In performance, I try to contextualize the repertoire, so people can find points of entry, and research certainly plays a big role in that. I’m currently researching music by members of the NY Society for Black Composers (1968-1973) at Harlem’s Schomburg Library (an indispensable resource everyone should use) in preparation for a forthcoming concert on their music, and later this year I’ll be visiting the George Walker archives at Emory.

The piano works on the November 6 program are from a narrow timespan (1974-2000). Does this repertoire share much in common, or is there a wide range of aesthetics and styles?

Although the repertoire is from a relatively short timespan, I chose to program pieces that represent a spectrum of styles and approaches. I’m opening the concert with George Walker’s Guido’s Hand (1986), an overlooked suite of five pieces that bear all the Walker hallmarks: an airtight, economical style, punctuated with moments that feel almost improvisatory crystalline descending runs evoking Art Tatum’s virtuosic style, and subtle nods to Duke Ellington’s hit “Satin Doll,” chopped and reimagined.
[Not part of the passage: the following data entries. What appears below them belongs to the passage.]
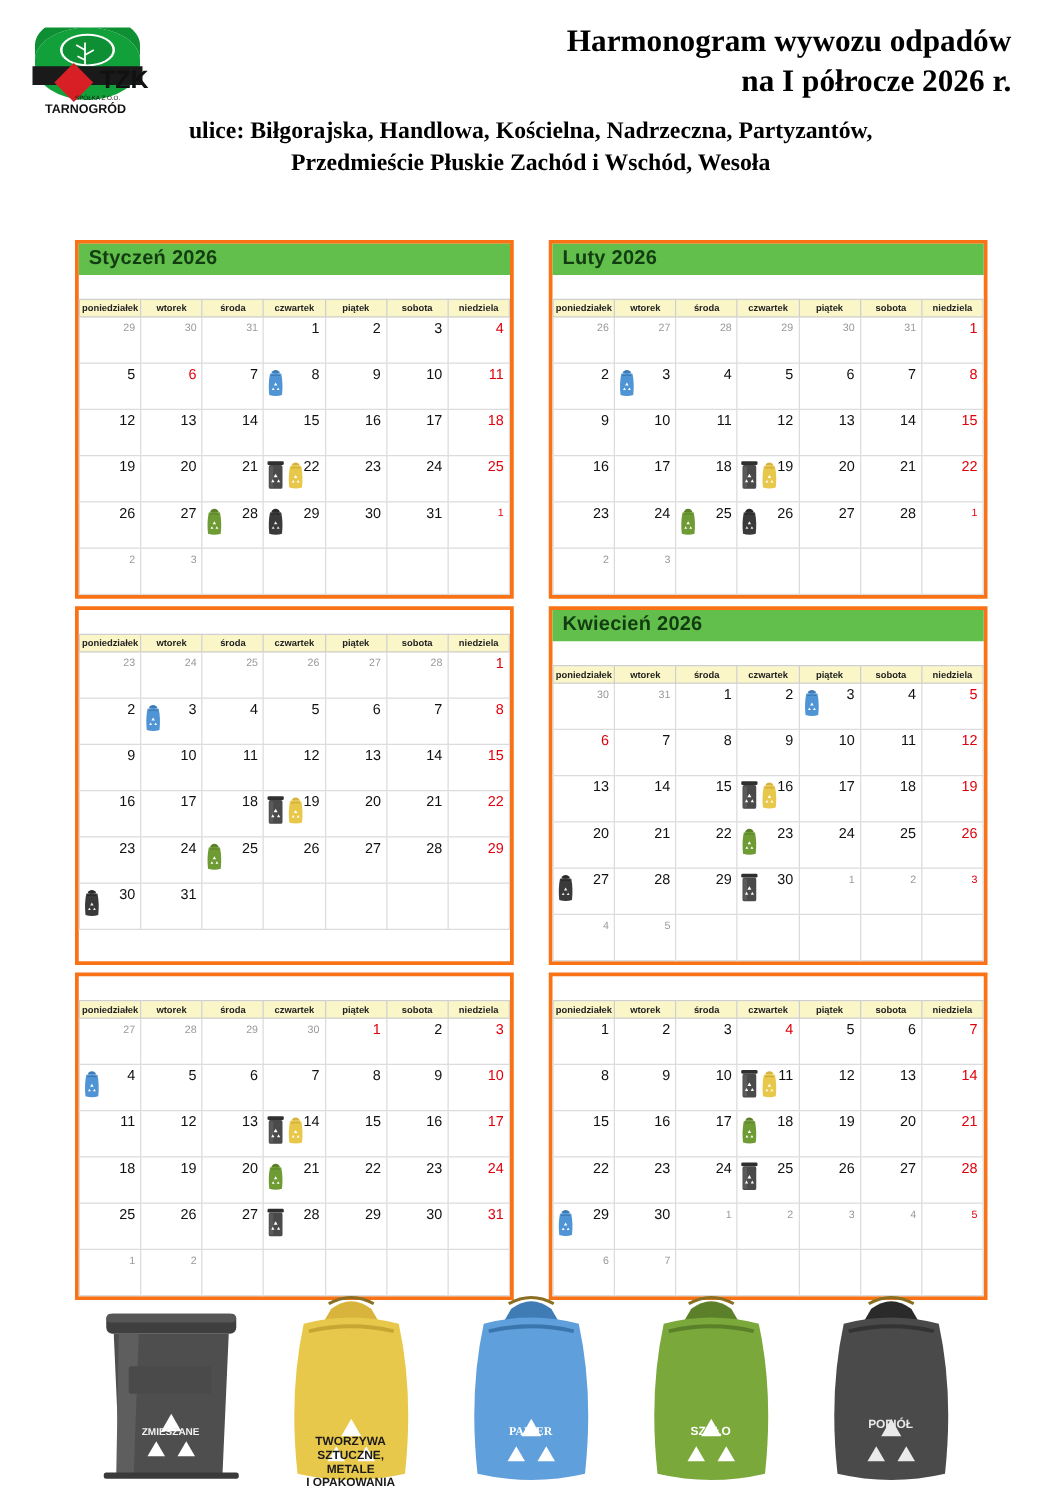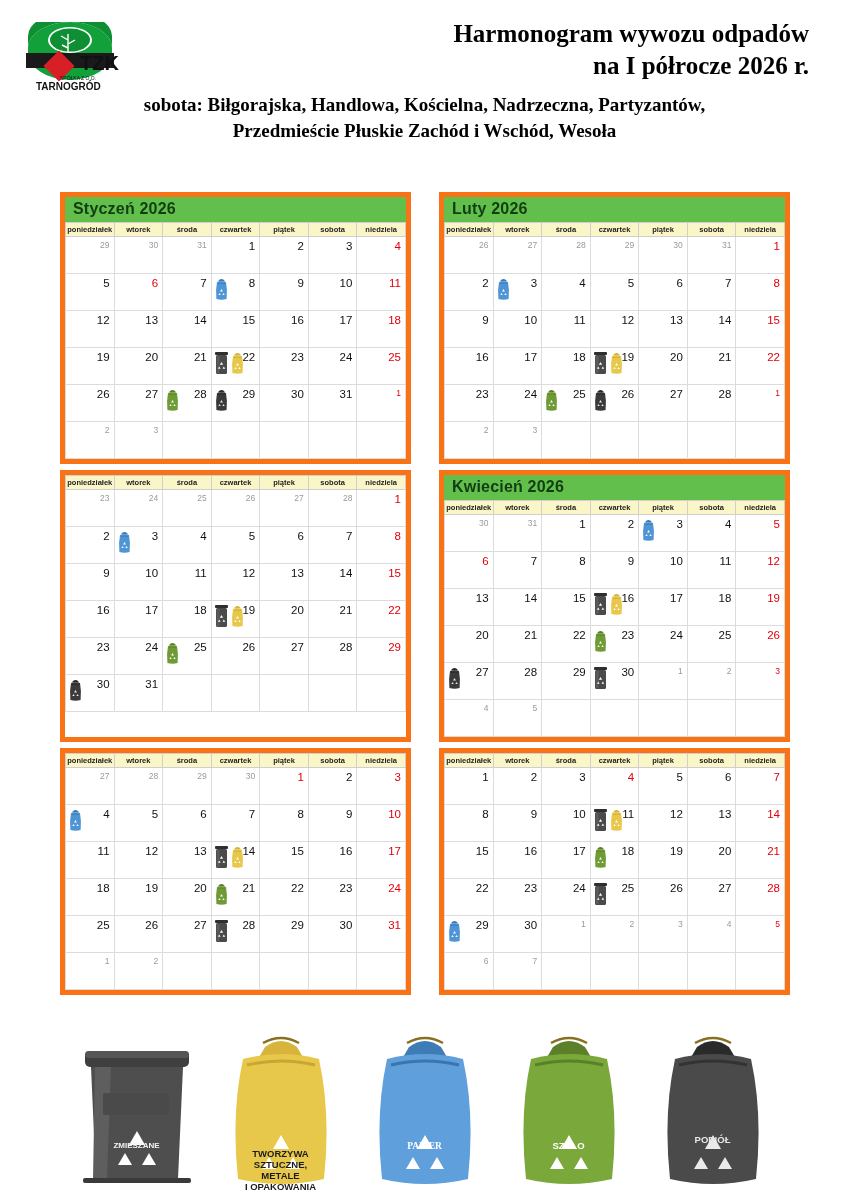--- a/index.html
+++ b/index.html
@@ -131,7 +131,7 @@
   </div>
 
   <div class="subtitle">
-    <div>sobota: Biłgorajska, Handlowa, Kościelna, Nadrzeczna, Partyzantów,</div>
+    <div>ulice: Biłgorajska, Handlowa, Kościelna, Nadrzeczna, Partyzantów,</div>
     <div>Przedmieście Płuskie Zachód i Wschód, Wesoła</div>
   </div>
 </div>

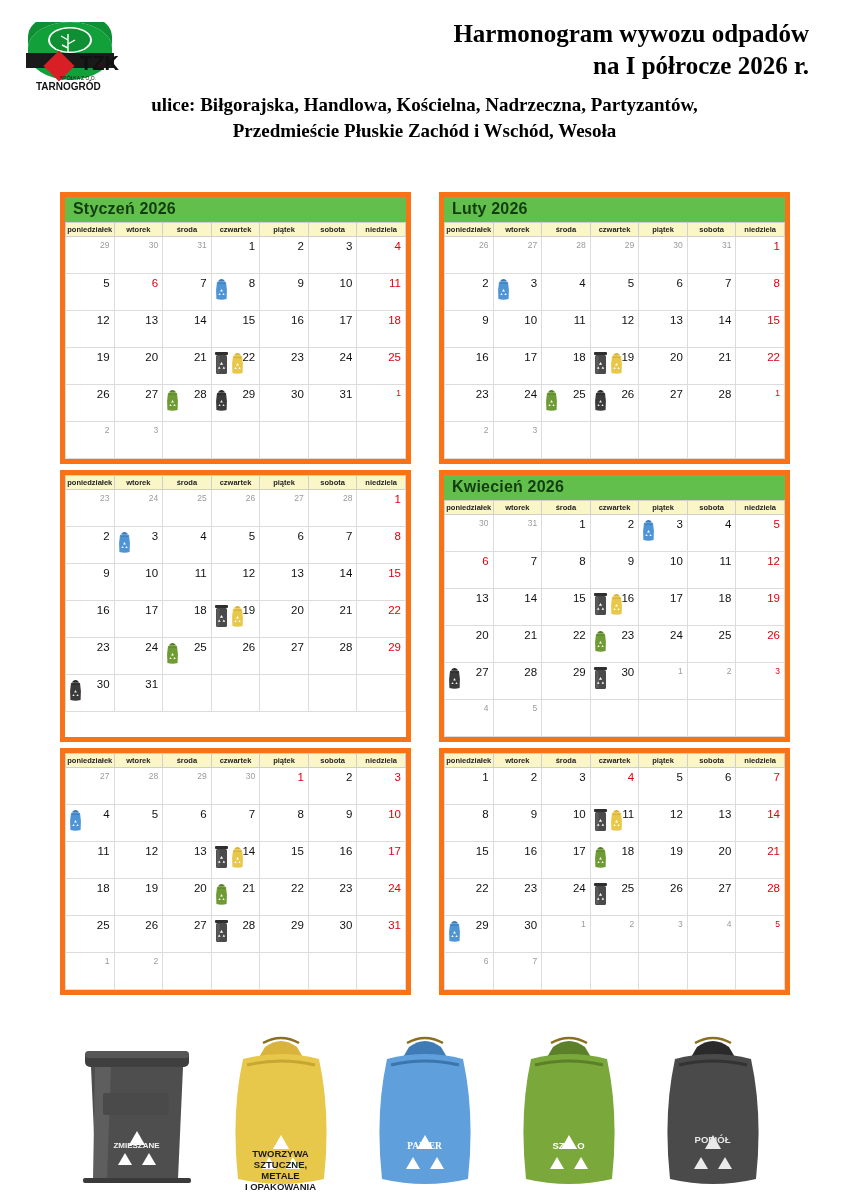--- a/index.html
+++ b/index.html
@@ -35,7 +35,7 @@
   }
   .month {
     width:351px;
-    border:5px solid #f97316;
+    border:3px solid #f97316;
     background:#fff;
     margin-bottom:6px;
   }

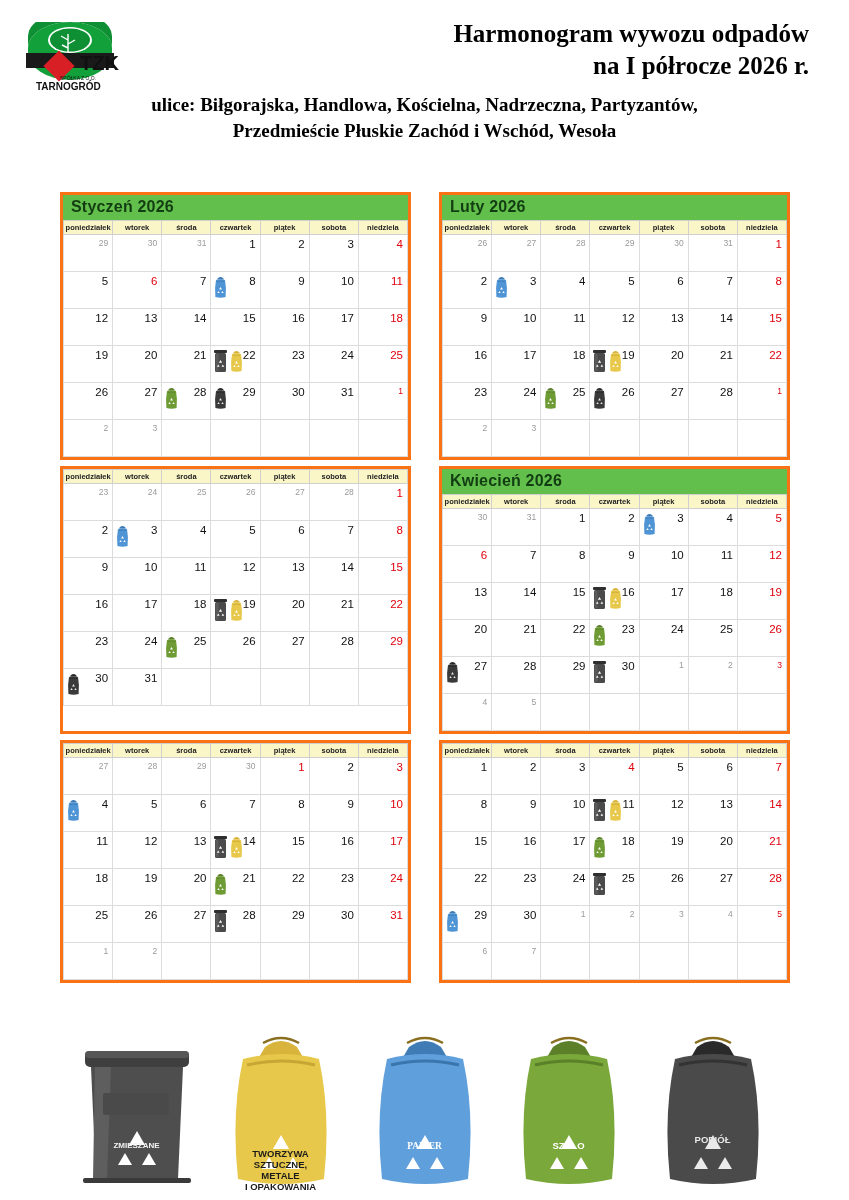--- a/index.html
+++ b/index.html
@@ -47,7 +47,7 @@
     font-family:"Liberation Sans", sans-serif;
     letter-spacing:.2px;
   }
-  table.cal { border-collapse:collapse; width:100%; table-layout:fixed; }
+  table.cal { border-collapse:collapse; width:100%; table-layout:fixed;margin-top:19px; }
   table.cal th {
     background:#fbf6c8;
     font-family:"Liberation Sans", sans-serif;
Next up is Dream and Variations (1974) by Dorothy Rudd Moore, who was a founder of the Society for Black Composers in NY. She composed stunning vocal and instrumental works, but her piano pieces (of which there are very few) are deserving of greater study. Dream and Variations is a monumental and, at times, unwieldly set of variations, swinging from nightmarish and “mischievous” (in Rudd’s words) bass chords and clusters to atmospheric passages recalling Scriabin or Seeger. It’s a fun piece to play, and gets you in a kind of fever-dream state that vacillates between madness and lull.

Joyce Solomon Moorman’s A Summer Afternoon in South Carolina (third movement, 1983) is a sparse, spiky piece, that recalls the torpor of a sweltering summer afternoon, leavened by moments of playfulness, and Regina Harris Baiocchi‘s Azuretta (2000) is her musical response to a debilitating stroke that her mentor, the great composer/pianist Hale Smith, suffered, which tragically rendered him mute and paralyzed. The music is full of beauty, sorrow and lush melody, interspersed with bursts of dissonance, and never fails to move an audience.

What has been the most exciting thing you have learned in working on American Mavericks so far?

This project is still in quite new (it launched in June ’22 with concerts in MA and CA), but many of these pieces have been in my repertoire, or roaming around in my head for years, so dedicating focused time and energy solely to this music has opened up so many avenues for investigation and made me grown as a musician. Nearly every day I make a new discovery, from listening to recordings and different interpretations and going down late-night research wormholes, to connecting with living composers and colleagues. Involving the work of young, emerging composers has been particularly rewarding, and I try to regularly keep up to date with organizations like The Kaufman Center, Wildflower Composers, and Sphinx, which all cultivate so many fiercely talented young composers. I’m also starting to commission composers whose work I’ve admired for years, so that’s incredibly exciting. And it’s been wonderful to share the project with live audiences and hear people’s perspectives and insights about how these works speak to them from different reference points and contexts, opening up new dialogues.

Chelsea Randall--Photo courtesy of the artist

Chelsea Randall–Photo courtesy of the artist

What’s on the horizon for American Mavericks beyond the November 6 concert?

This fall, I’m honored to be commissioning composers, including Baiocchi and Moorman, to write piano works inspired by leading Black poets. The pieces will be included on my debut recording (in the works!). In January I’ll bring the project to California for a mini-tour of pieces by women composers, capping off with a concert at Old First Concerts in San Francisco. In fall 2023 I’ll give lecture/recitals at Historically Black Colleges and Universities, including Howard University, and aim to bring the project to local NYC public schools and community music schools to educate young people about the work and achievements of Black American composers. In the future, I intend to bring collaborators onboard to broaden the horizons of the project with new perspectives and approaches, and expand commissioning opportunities for young composers.